> [EXERCISE INSTRUCTIONS]:
Among the records below, find the lines that hold the word "Scientific" and report how many there are, with no other words.

> [RECORDS FOR THIS EXERCISE]:
[Start of section]
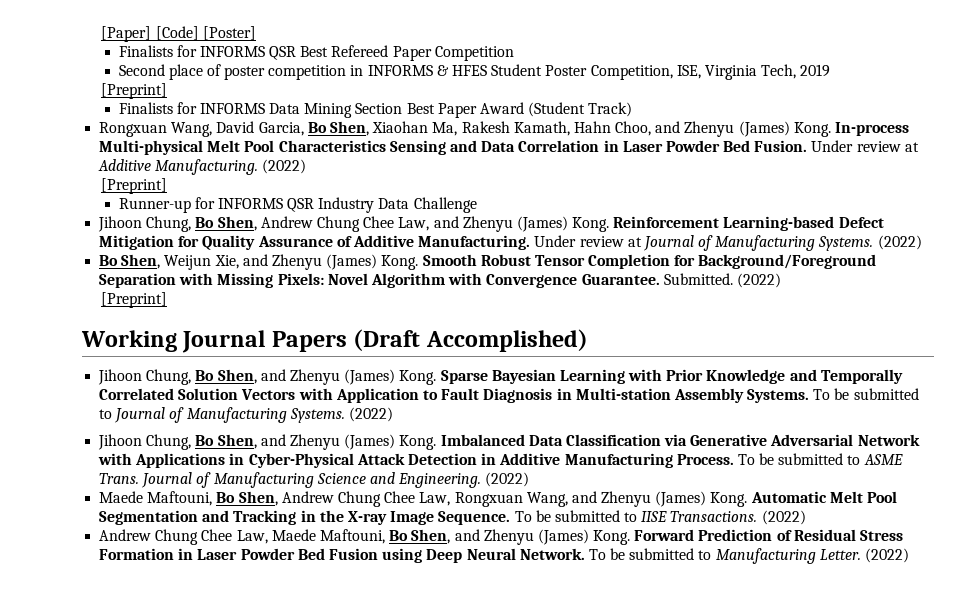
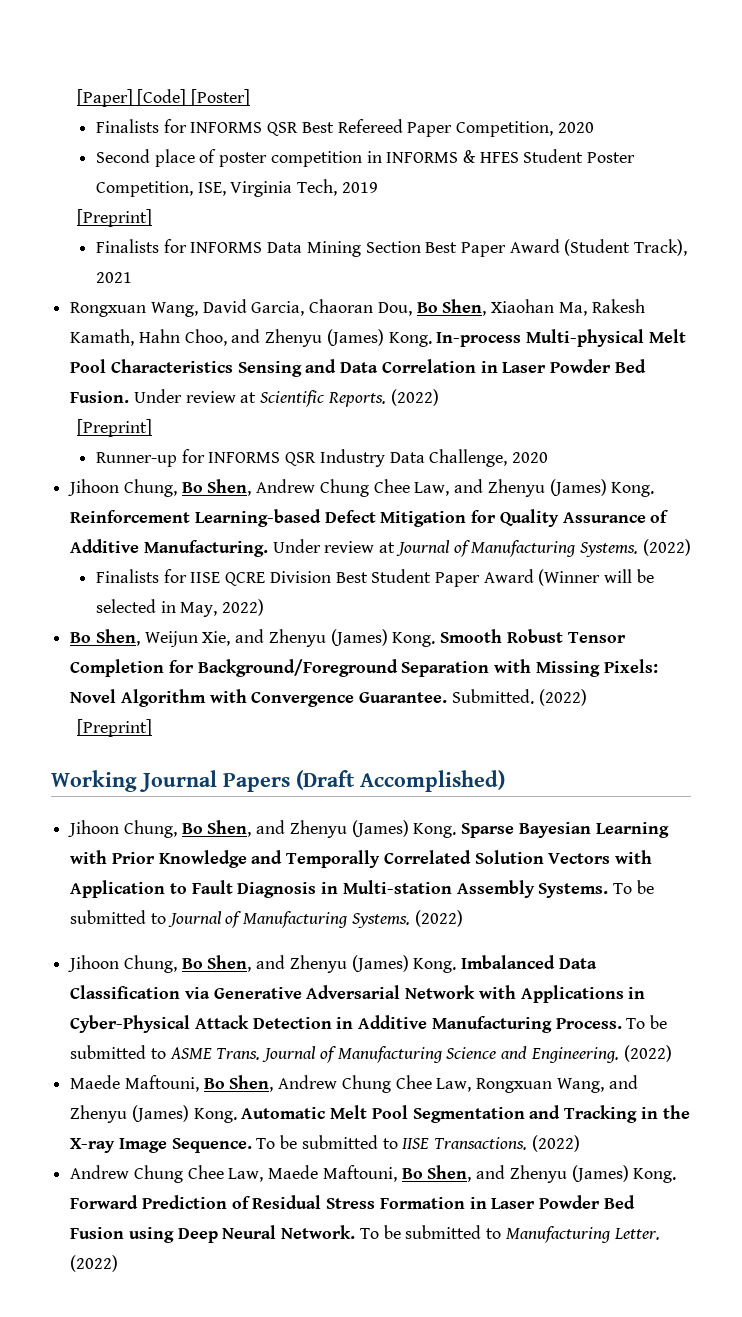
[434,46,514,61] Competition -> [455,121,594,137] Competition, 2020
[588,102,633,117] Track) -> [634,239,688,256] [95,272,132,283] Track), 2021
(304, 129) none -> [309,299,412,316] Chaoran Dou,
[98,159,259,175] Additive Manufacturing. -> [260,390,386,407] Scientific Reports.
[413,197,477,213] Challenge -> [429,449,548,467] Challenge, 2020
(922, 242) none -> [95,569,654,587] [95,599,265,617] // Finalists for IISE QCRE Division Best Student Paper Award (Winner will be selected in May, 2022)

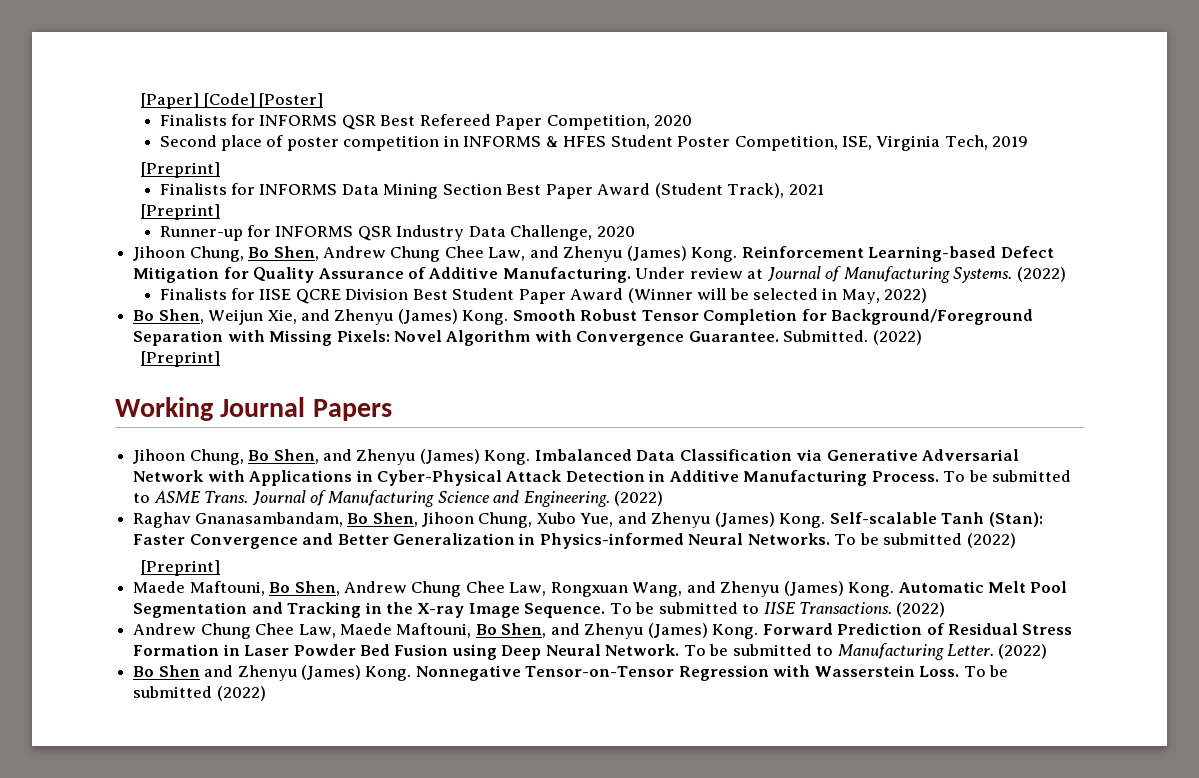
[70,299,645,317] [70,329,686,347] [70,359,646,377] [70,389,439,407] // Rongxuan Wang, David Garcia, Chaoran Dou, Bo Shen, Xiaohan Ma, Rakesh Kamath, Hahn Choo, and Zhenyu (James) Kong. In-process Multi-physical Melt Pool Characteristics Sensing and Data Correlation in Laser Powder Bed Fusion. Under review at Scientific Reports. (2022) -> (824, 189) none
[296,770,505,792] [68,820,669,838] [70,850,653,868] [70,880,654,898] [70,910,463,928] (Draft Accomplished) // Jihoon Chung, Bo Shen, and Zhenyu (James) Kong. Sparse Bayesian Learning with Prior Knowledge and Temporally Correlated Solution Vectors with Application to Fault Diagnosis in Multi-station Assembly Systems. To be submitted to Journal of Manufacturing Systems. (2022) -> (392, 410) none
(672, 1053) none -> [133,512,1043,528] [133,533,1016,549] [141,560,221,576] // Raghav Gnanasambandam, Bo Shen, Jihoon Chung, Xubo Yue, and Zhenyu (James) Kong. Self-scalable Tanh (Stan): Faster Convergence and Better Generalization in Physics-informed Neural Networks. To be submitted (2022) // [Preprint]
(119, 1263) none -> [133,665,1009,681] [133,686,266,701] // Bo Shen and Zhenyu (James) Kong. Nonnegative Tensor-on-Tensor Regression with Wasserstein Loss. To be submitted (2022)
[End of section]
> [ANSWER TO THE PROBLEM]:
2